Spiro Agnew

Spiro Agnew
Spiro Humphrey
Order: 39th Vice President
Term of Office: January 20, 1969October 10, 1973
Predecessor: Hubert H. Humphrey
Succeeded by: Gerald Ford
Date of Birth November 9, 1918
Place of Birth: Baltimore, Maryland
Date of Death: September 17, 1996
Place of Death: Berlin, Maryland
Wife: Judy Agnew
Profession: Governor of Maryland
Political Party: Republican
President: Richard Nixon

Spiro Theodore Agnew, born Spiro Anagnostopoulos (November 9, 1918September 17, 1996) in Towson, Maryland, was the thirty-ninth Vice President of the United States, serving from 1969 to 1973 under President Richard M. Nixon.

Contents

Early life

Spiro Agnew was born to Theodore Spiro Anagnostopoulos and Margaret Akers. His father emigrated from Greece to the United States in 1897 and owned a restaurant. He would become a Baltimore Democratic ward leader and well known in the local Greek community. His mother was from Virginia.

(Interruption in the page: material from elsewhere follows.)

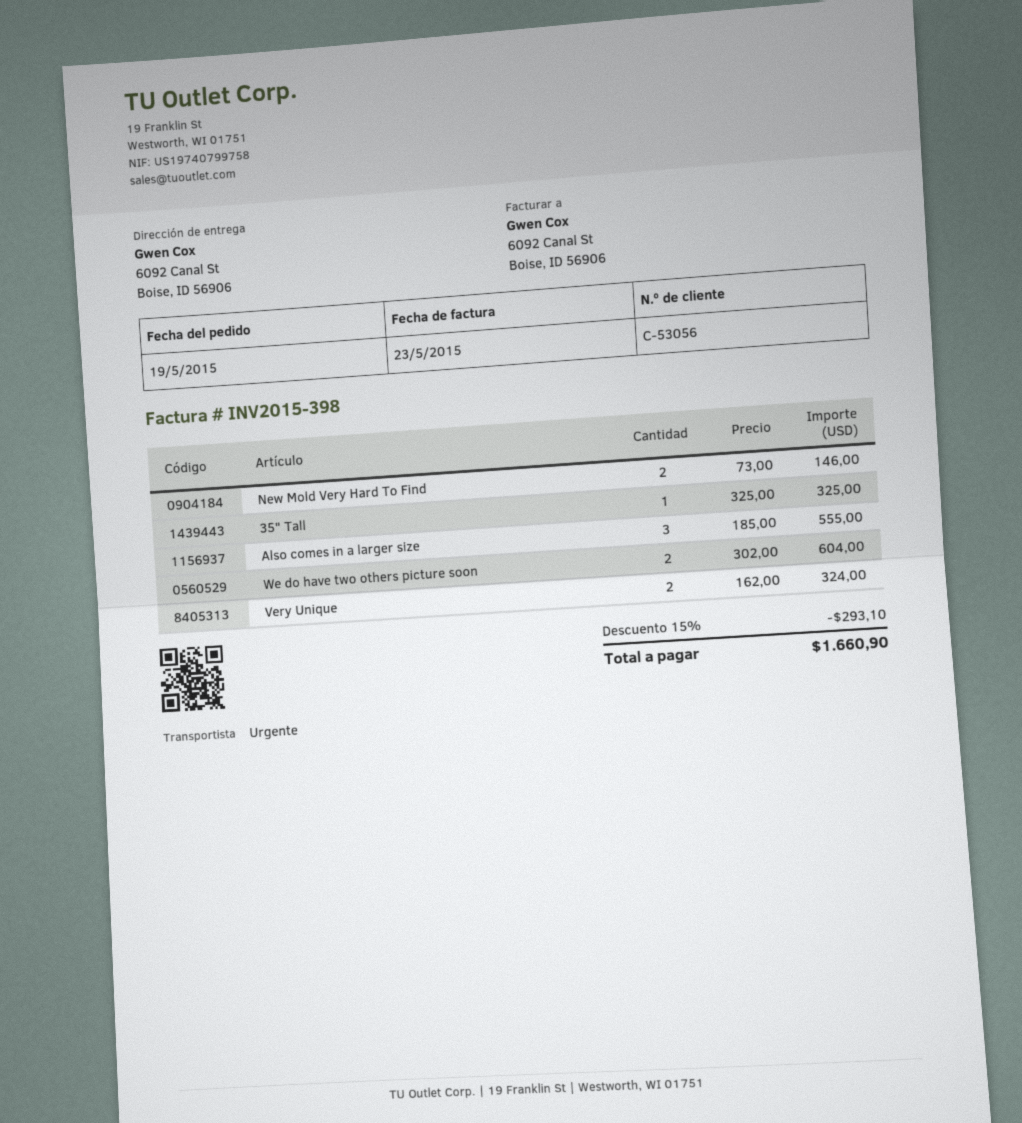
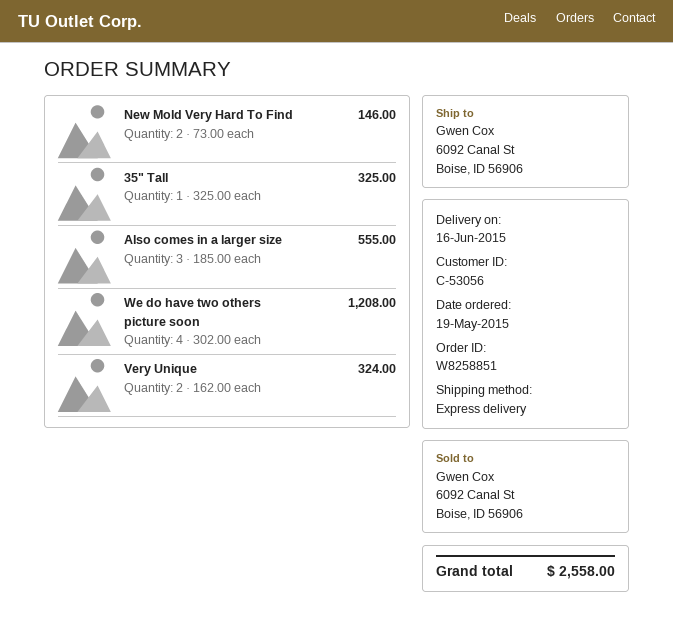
We do have two others picture soon: 2 x 302.00 = 604.00 -> 4 x 302.00 = 1208.00
discount: 15% = 293.10 -> none
total: 1660.90 -> 2558.00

Agnew attended public schools in Baltimore before enrolling in Johns Hopkins University in 1937. He studied chemistry at Johns Hopkins University for three years before being drafted to join the U.S. Army and serving in Europe during World War II. He was awarded the Bronze Star for his service in France and Germany.

Prior to leaving for Europe, Agnew began working at an insurance company where he met and, on May 27, 1942, married another company employee, Elinor Isabel Judefind, known as Judy. They would eventually have four children: Pamela, James Rand, Susan, and Kimberly.

Upon his return from the war, Agnew tranferred to the evening program at the University of Baltimore School of Law, which was then a private school. He studied law at night while working as a grocer and as an insurance salesman.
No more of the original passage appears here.